3.The Tribunal fell into jurisdiction error by misinforming itself as to the true nature of the applicant’s evidence and thereby incorrectly dealt with the review application.
In support of his application, the applicant deposed an affidavit on 21 September 2018 (filed on 24 September 2018). That affidavit states (without alteration):
1.I applied for Subclass 602 visa, the delegate of the Minister refused to grant my visa on the ground that I did not meet the criteria of the visa and the Tribunal member did not consider my application for review because Tribunal does not have jurisdiction in this matter.
2.The Tribunal decision was unjust and was made without giving me the opportunity to present my arguments and denied me natural justice. Herewith I attached AAT decision.
On 17 December 2021, procedural orders were made by this Court giving the applicant an opportunity to file an amended application, any affidavit evidence and written submissions. Unfortunately, no further materials were filed by the applicant.
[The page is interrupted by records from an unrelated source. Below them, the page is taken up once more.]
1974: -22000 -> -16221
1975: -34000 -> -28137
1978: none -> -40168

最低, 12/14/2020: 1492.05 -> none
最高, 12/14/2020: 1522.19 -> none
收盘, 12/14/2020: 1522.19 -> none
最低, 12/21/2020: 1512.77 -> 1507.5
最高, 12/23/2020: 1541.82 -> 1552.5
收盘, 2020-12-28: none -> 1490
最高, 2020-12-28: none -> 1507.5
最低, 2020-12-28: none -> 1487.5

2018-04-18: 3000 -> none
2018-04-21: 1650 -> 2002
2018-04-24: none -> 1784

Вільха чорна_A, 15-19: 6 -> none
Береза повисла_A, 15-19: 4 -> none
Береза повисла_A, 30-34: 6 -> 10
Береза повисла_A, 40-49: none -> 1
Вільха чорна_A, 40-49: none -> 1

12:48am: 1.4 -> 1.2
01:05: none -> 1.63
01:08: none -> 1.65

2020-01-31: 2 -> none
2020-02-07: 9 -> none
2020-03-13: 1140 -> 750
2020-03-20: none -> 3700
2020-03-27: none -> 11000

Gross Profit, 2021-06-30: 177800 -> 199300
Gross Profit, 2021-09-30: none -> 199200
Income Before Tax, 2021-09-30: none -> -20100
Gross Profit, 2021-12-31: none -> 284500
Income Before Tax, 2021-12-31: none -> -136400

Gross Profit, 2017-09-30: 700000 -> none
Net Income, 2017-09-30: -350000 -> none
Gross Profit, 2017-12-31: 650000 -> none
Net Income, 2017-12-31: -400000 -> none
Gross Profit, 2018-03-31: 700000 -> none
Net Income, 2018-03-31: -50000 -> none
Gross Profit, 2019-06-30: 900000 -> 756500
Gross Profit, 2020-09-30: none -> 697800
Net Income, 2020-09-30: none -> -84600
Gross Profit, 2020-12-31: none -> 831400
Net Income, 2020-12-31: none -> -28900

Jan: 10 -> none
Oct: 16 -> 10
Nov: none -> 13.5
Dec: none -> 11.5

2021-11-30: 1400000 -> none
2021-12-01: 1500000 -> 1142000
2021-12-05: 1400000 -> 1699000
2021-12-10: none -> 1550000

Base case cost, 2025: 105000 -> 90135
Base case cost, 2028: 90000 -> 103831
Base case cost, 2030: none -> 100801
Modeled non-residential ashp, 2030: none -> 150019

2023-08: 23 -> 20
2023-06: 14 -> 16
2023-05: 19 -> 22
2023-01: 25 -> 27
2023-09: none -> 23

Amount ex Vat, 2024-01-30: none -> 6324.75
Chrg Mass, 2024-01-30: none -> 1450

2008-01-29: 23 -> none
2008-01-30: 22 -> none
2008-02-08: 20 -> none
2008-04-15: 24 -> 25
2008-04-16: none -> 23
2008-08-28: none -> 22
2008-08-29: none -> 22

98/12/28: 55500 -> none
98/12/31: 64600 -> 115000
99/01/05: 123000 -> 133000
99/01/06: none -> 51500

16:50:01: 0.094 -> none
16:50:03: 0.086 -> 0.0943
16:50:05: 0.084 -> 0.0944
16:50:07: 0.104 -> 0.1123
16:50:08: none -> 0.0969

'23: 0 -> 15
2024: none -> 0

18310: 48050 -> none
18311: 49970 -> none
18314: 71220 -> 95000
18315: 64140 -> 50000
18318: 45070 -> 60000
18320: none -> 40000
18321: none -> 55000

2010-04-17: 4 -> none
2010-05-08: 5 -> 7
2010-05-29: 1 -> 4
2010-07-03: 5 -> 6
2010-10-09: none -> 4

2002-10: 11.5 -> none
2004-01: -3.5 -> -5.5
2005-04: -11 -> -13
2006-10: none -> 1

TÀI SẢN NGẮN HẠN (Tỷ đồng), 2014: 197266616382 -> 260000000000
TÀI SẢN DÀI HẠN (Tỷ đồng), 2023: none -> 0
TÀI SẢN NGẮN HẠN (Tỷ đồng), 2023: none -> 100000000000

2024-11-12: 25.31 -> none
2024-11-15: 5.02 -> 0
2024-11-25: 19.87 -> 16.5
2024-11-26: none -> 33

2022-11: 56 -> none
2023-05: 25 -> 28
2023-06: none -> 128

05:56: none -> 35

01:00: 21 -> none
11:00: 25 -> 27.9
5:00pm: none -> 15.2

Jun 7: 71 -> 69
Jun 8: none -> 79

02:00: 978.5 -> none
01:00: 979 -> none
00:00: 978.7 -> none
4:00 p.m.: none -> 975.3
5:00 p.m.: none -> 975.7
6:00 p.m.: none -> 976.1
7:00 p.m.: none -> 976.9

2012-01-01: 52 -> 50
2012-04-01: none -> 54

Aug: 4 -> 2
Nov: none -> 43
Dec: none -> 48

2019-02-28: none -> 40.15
The materials before the Court thus include the application for judicial review and supporting affidavit filed by the applicant on 24 September 2018, a Court Book numbering 55 pages (marked as Exhibit 1) and the Minister’s written submissions filed on 10 June 2022.
The applicant appeared before this Court on 24 June 2022 without legal representation. The Court confirmed with him that he had a copy of the Court Book and the Minister’s written submissions.
Noting that the applicant was unrepresented, the Court gave him the opportunity to explain orally what he thought the Tribunal “did wrong”. This is the standard procedure in this Court following the decision in Bala v Minister for Immigration & Border Protection [2019] FCA 600 (“Bala”) at [7].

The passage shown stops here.